It was about five a.m. and I left the key in little box at reception which was there for early birds and continued on my way. I filled up my car at a rather large petrol station and bought another, semi decent coffee. As I expected the price of petrol was a lot more than in Sydney because naturally they claim there is a lot more expense in transport. No point in whining I guess, but they sure as hell know how to gouge out the extra dollars. Anyway, I started off at a leisurely pace because I wanted to wake up a little bit more and also because I wanted to get a feel for the road. This is very important for big drives . You have to get yourself into the groove as it were and attune yourself to the road conditions so that you drive without endangering yourself or other people. As I said I don’t mind driving quickly but I don’t want to kill myself in the process. You can be fast and safe but it is not possible to be fast and safe and stupid.

The Big Dry

Another thing about driving on Australian country roads in the dark is the possibility of hitting wildlife like kangaroos and wombats. It really isn’t a good idea to hit a roo at any time but at highway speeds it can be positively disastrous. So I carried on with my high beams giving me maximum notice as to what was on the side of the roads.
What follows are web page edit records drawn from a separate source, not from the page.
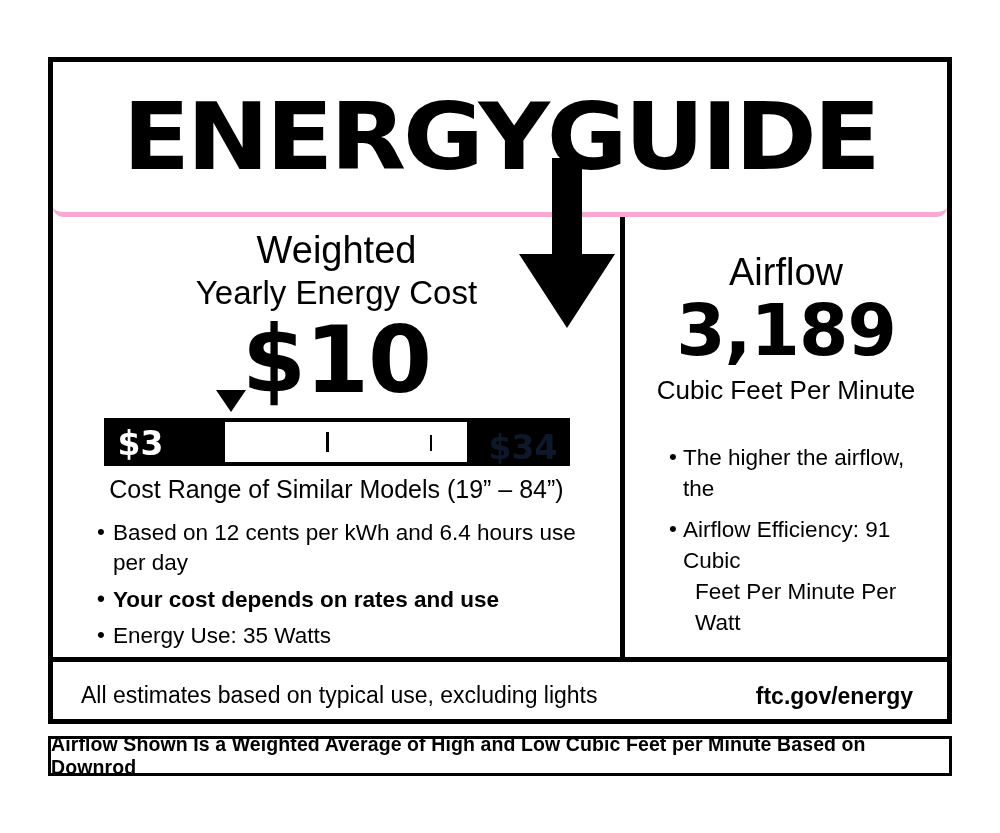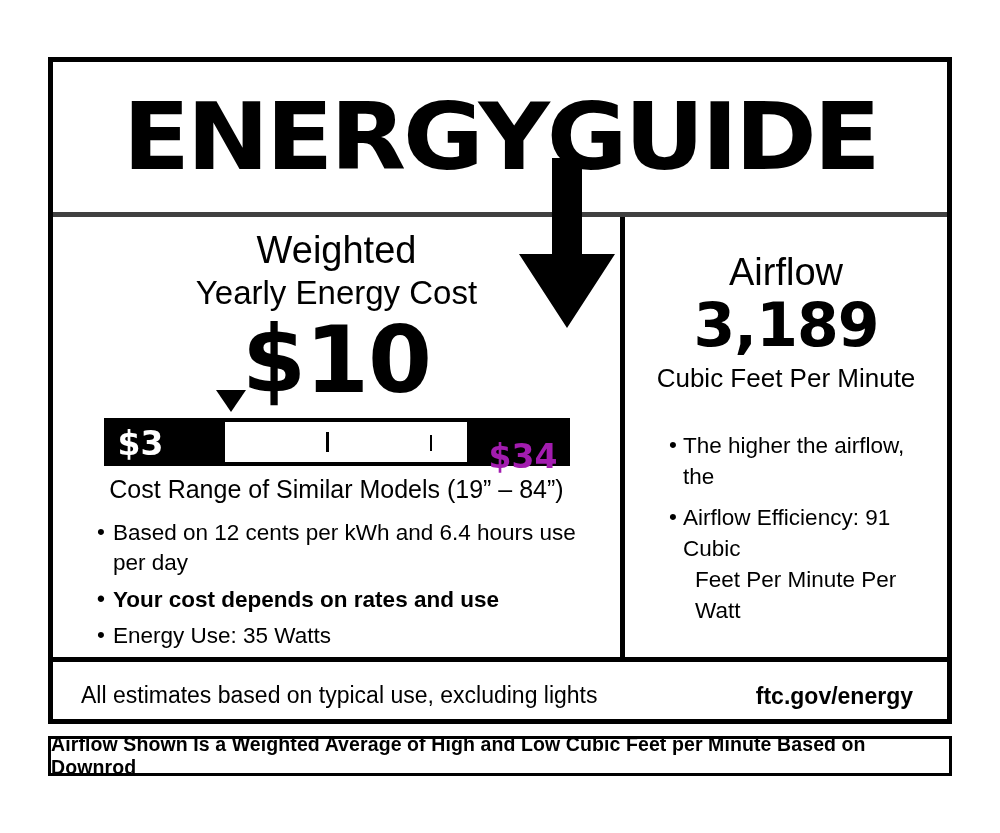--- a/index.html
+++ b/index.html
@@ -31,22 +31,23 @@
     height: 667px;
     border: 5px solid #000;
     box-sizing: border-box;
     background: #fff;
   }
 
   
   .title-band {
     position: relative;
     height: 150px;
-    border-bottom: 5px solid #404040;
+    border-bottom: 5px solid #f9a8d4;
     overflow: hidden;
+    border-radius: 10px;
   }
   .title-text {
     position: absolute;
     left: 0;
     right: 0;
     top: 50%;
     transform: translateY(-50%);
     text-align: center;
     font-family: "DejaVu Sans", sans-serif;
     font-weight: bold;
@@ -156,22 +157,22 @@
     top: 2px;
     color: #fff;
     font-size: 33px;
     font-family: "DejaVu Sans", sans-serif;
     font-weight: bold;
     z-index: 2;
   }
   .range-high {
     position: absolute;
     right: 8px;
-    top: 15px;
-    color: #a21caf;
+    top: 6px;
+    color: #0f172a;
     font-size: 33px;
     font-family: "DejaVu Sans", sans-serif;
     font-weight: bold;
     z-index: 2;
   }
   .tick {
     position: absolute;
     top: 10px;
     width: 3px;
     height: 20px;
@@ -211,21 +212,21 @@
   
   .airflow-title {
     text-align: center;
     font-size: 38px;
     margin-top: 34px;
   }
   .airflow-value {
     text-align: center;
     font-family: "DejaVu Sans", sans-serif;
     font-weight: bold;
-    font-size: 60px;
+    font-size: 71px;
     line-height: 1.05;
     margin-top: 0px;
     letter-spacing: -1px;
   }
   .airflow-units {
     text-align: center;
     font-size: 26px;
     margin-top: 6px;
   }
   .right-bullets {

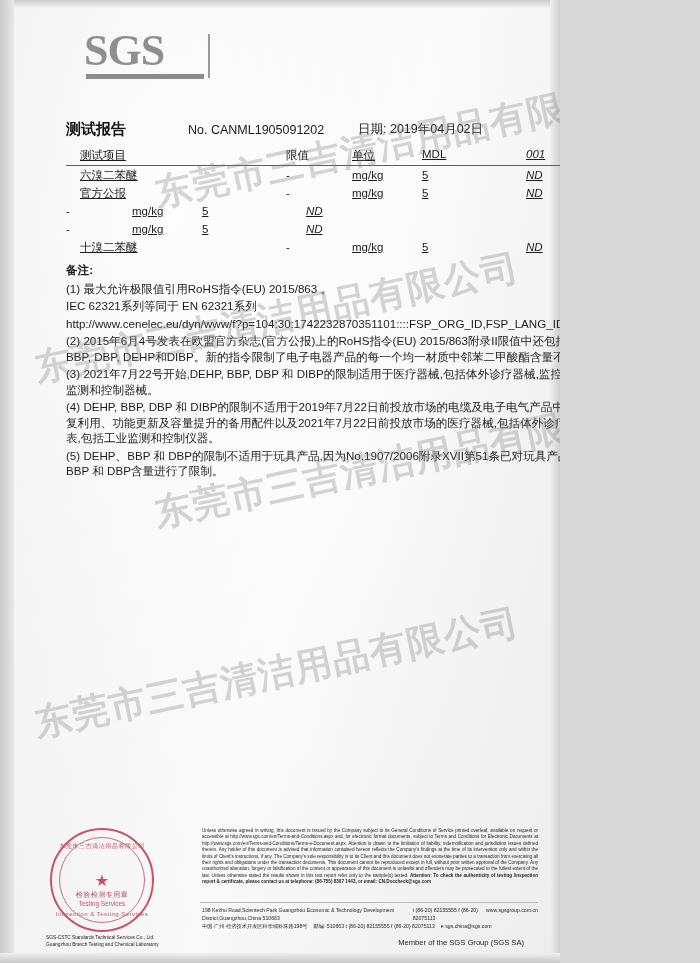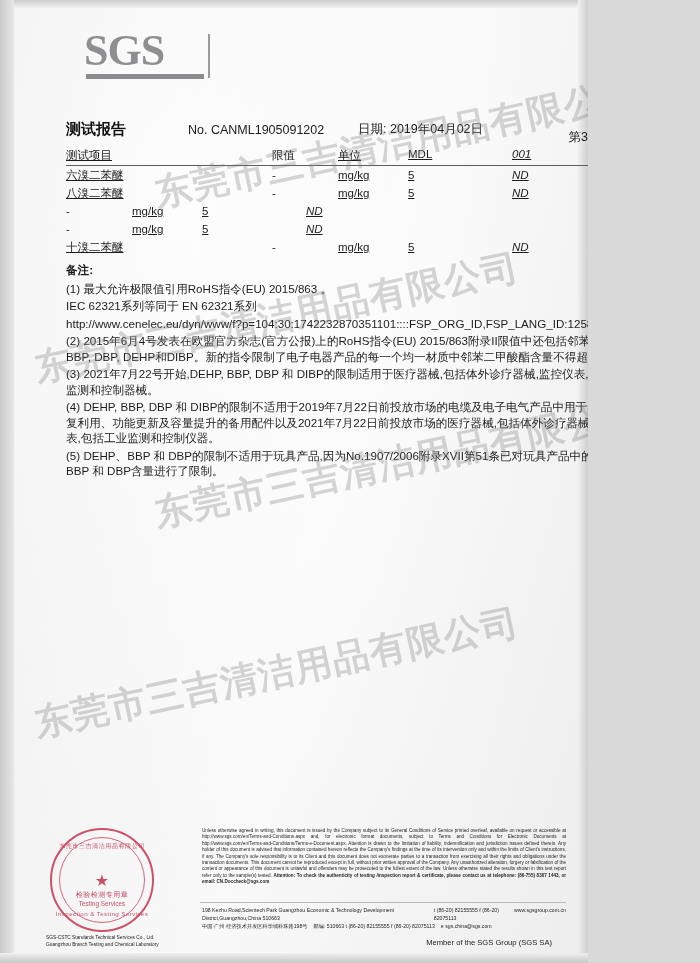--- a/index.html
+++ b/index.html
@@ -12,21 +12,20 @@
     height: 963px;
     font-family: "Liberation Sans", sans-serif;
     overflow: hidden;
   }
   .page {
     position: relative;
     width: 560px;
     height: 963px;
     background: linear-gradient(105deg, #eeeeee 0%, #f4f4f4 20%, #ffffff 55%, #f0f0f0 100%);
     overflow: hidden;
-    padding-left: 28px;
   }
   
   .page::before {
     content: "";
     position: absolute;
     inset: 0;
     background: radial-gradient(ellipse at 30% 20%, rgba(255,255,255,0.75), rgba(230,230,230,0.25) 70%);
     pointer-events: none;
   }
   .edge-left {
@@ -113,21 +112,21 @@
     width: 570px;
     font-size: 11.5px;
     color: #1c1c1c;
   }
   .tbl-head {
     display: flex;
     padding-bottom: 2px;
     border-bottom: 1px solid #5d5d5d;
   }
   .tbl-head > div { font-weight: normal; }
-  .c-item   { width: 206px; text-decoration: underline; }
+  .c-item   { width: 206px; text-decoration: underline; margin-left: 14px; }
   .c-limit  { width: 66px;  text-align: left; }
   .c-unit   { width: 70px;  text-align: left; text-decoration: underline;}
   .c-mdl    { width: 58px;  text-align: left; text-decoration: underline;}
   .c-001    { width: 70px;  text-align: left; text-decoration: underline; font-style: italic; margin-left: 46px;}
   .tbl-row {
     display: flex;
     height: 18px;
     align-items: center;
   }
   .tbl-row > div { }
@@ -302,21 +301,21 @@
     </div>
 
     <div class="tbl-row">
       <div class="c-item">六溴二苯醚</div>
       <div class="c-limit">-</div>
       <div class="c-unit">mg/kg</div>
       <div class="c-mdl">5</div>
       <div class="c-001">ND</div>
     </div>
     <div class="tbl-row">
-      <div class="c-item">八溴二苯醚</div>
+      <div class="c-item">官方公报</div>
       <div class="c-limit">-</div>
       <div class="c-unit">mg/kg</div>
       <div class="c-mdl">5</div>
       <div class="c-001">ND</div>
     </div>
     <div class="tbl-row">
       <div class="c-limit">-</div>
       <div class="c-unit">mg/kg</div>
       <div class="c-mdl">5</div>
       <div class="c-001">ND</div>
After about an hour or so it was daybreak and as the road became better lit I was gradually able to increase my speed.

The media had been talking about how bad the drought was getting and how the farmers were doing it tough. I didn’t think the countryside I was travelling through looked that bad. I mean it wasn’t a dustbowl,  the plants I saw all looked pretty brown and crispy but still there was some cover there at least. I soon however realised how bad things actually were and this was rammed into me in a most unpleasant way.

The number of dead animals I saw on the sides of the roads was ridiculous. For some reason it seems as if roads and the verges thereof are always able to produce some sort of plant growth. I think that there must be a condensation factor created which always allows weeds and the like to grow even in the toughest times. This in turn attracts animals to the roads where they forage for food. Not being big city dwellers they are not used to cars or even to getting out of the way for them and they get hit and killed. This is more of a night time phenomenon than daytime because they get blinded by the headlights and either don’t move or jump in the wrong direction. Usually the dispatcher is a road train or other big truck with their very bright headlights travelling at a high speed. This is one of the reasons why you always see big trucks with huge bull bars on the front. As a matter of fact cattle stray from paddocks and wander onto roads too. If a normal sedan hit one of these at speed then the results would be catastrophic for all parties involved.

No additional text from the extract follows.